We ended up getting this:

And although Archie Comics attempted explaining the reason for this (and angered she-troll's revenge), it wasn't exactly the Sabrina we were hoping for. Now my theory about this was, perhaps they feared ABC might've caused some flak if they had gone the 'animated sitcom' route. Or perhaps Caroline Rhea and Beth Broderick just didn't want to lend their voices to the project.

Whatever the case was, just as with the 'new' George of the Jungle or Shaggy and Scooby-Doo, Sabrina the Animated Series was anything but the true Sabrina.

At the time as well, I also blame the whole kiddification stint which begat in the late-80s, when Jim Henson spawned forth The Muppet Babies and everyone attempted cashing in on the craze. Because what may work for some, doesn't necessarily work for others.

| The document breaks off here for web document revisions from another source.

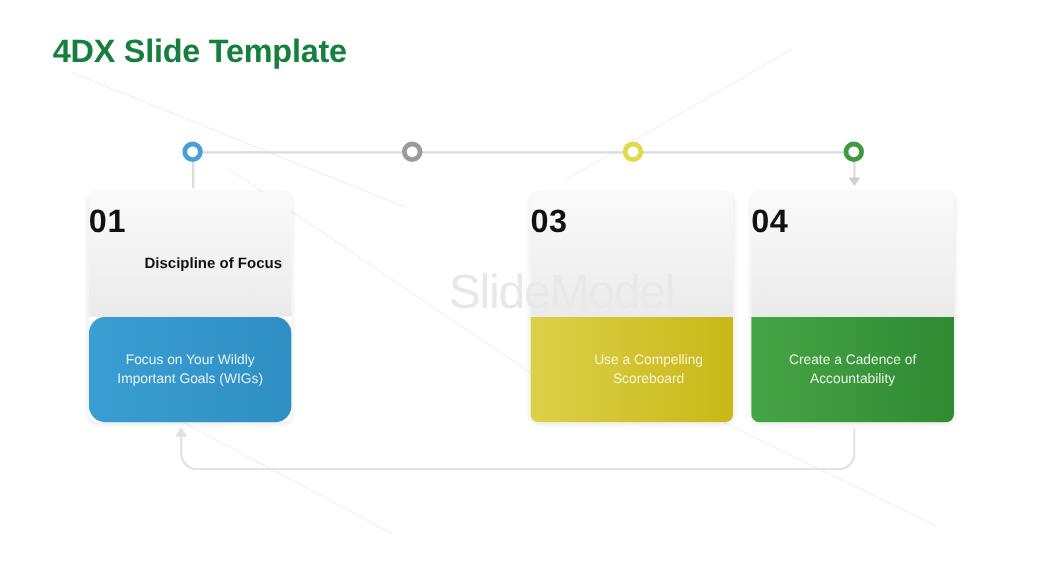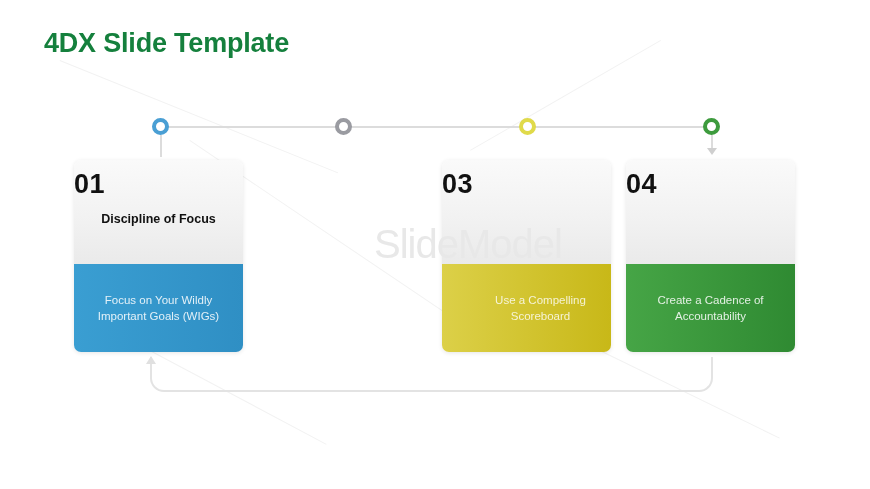--- a/index.html
+++ b/index.html
@@ -134,21 +134,21 @@
   }
   .card-num {
     text-align: left;
     font-size: 27px;
     font-weight: bold;
     color: #111111;
     line-height: 1.05;
     letter-spacing: 0.5px;
   }
   .card-title {
-    text-align: center;
+    text-align: right;
     font-size: 12.5px;
     font-weight: bold;
     color: #111111;
     line-height: 1.25;
     margin-top: 14px;
     padding: 0 8px;
   }
   .card-body {
     height: 88px;
     display: flex;
@@ -191,21 +191,21 @@
   <div class="arrow-down" style="left:707px; top:148px;"></div>
 
   <div id="loop"></div>
   <div id="loop-arrow"></div>
 
   <div class="card" style="left:74px;">
     <div class="card-head">
       <div class="card-num">01</div>
       <div class="card-title">Discipline of Focus</div>
     </div>
-    <div class="card-body" style="background: linear-gradient(to right, #3a9ed2 0%, #2f8fc4 100%);">
+    <div class="card-body" style="background: linear-gradient(to right, #3a9ed2 0%, #2f8fc4 100%); border-radius: 14px;">
       <div class="card-body-text">Focus on Your Wildly Important Goals (WIGs)</div>
     </div>
   </div>
 
 
   <div class="card" style="left:442px;">
     <div class="card-head">
       <div class="card-num">03</div>
     </div>
     <div class="card-body" style="background: linear-gradient(to right, #dcd048 0%, #c8b818 100%); padding-left: 40px;">

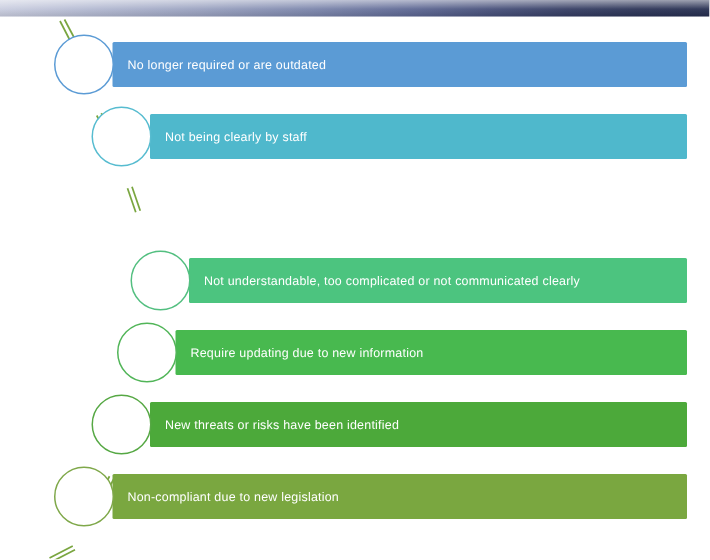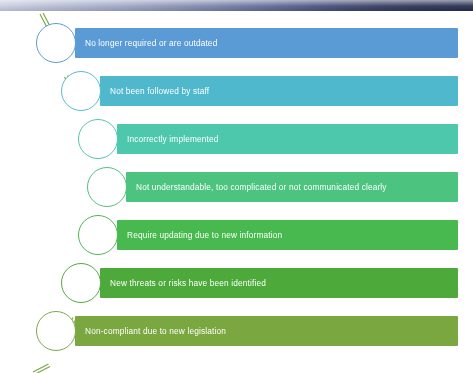--- a/index.html
+++ b/index.html
@@ -139,28 +139,23 @@
 
     <div class="row" style="left:0;top:17px;width:473px;text-align:center;">
       <div class="bar" style="left:75px;width:383px;background:#5b9bd5;"></div>
       <div class="node" style="left:36px;top:-5px;border-color:#5b9bd5;"></div>
       <div class="bar-label" style="left:85px;">No longer required or are outdated</div>
     </div>
 
     <div class="row" style="left:0;top:65px;width:473px;">
       <div class="bar" style="left:100px;width:358px;background:#4fb8cc;"></div>
       <div class="node" style="left:61px;top:-5px;border-color:#57bcd0;"></div>
-      <div class="bar-label" style="left:110px;">Not been followed by staff</div>
+      <div class="bar-label" style="left:110px;">Not being clearly by staff</div>
     </div>
 
-    <div class="row" style="left:0;top:113px;width:473px;">
-      <div class="bar" style="left:117px;width:341px;background:#4ec8ad;"></div>
-      <div class="node" style="left:78px;top:-5px;border-color:#55c6ad;"></div>
-      <div class="bar-label" style="left:127px;">Incorrectly implemented</div>
-    </div>
 
     <div class="row" style="left:0;top:161px;width:402px;">
       <div class="bar" style="left:126px;width:332px;background:#4cc47f;"></div>
       <div class="node" style="left:87px;top:-5px;border-color:#53bf80;"></div>
       <div class="bar-label" style="left:136px;">Not understandable, too complicated or not communicated clearly</div>
     </div>
 
     <div class="row" style="left:0;top:209px;width:473px;">
       <div class="bar" style="left:117px;width:341px;background:#48b94f;"></div>
       <div class="node" style="left:78px;top:-5px;border-color:#51b558;"></div>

In fact, I wouldn't have minded an animated series where Sabrina ends up in the Other Realm, where her and other relations have adventures which the series only touched upon. To me, that would've been a better animated series than having poor Sabrina de-aged to her middle-school years and stuck with her adolescent aunts and 'Uncle Quigley.'

Fortunately, before the Manga Sabrina hit, Archie Comics neatly wrote out Uncle Quigley, and had Enchantra save Sabrina from her badly animated fate. Regrettably, this didn't stop Sabrina from going manga, but at least her manga adventures possesses a Bob Bolling genre to it rather than doing something goofy, like having Sabrina fight Mecha or dealing with a cursed, gender-changing teen.

Personally, I guess it depends on your own personal taste and perspective. As for me, I'm going to check out some of the Classic Sabrina on YouTube, as well as awating the DVD collection coming out in April.

Until then, guys, hope to see you soon on another Fangarian Perspective.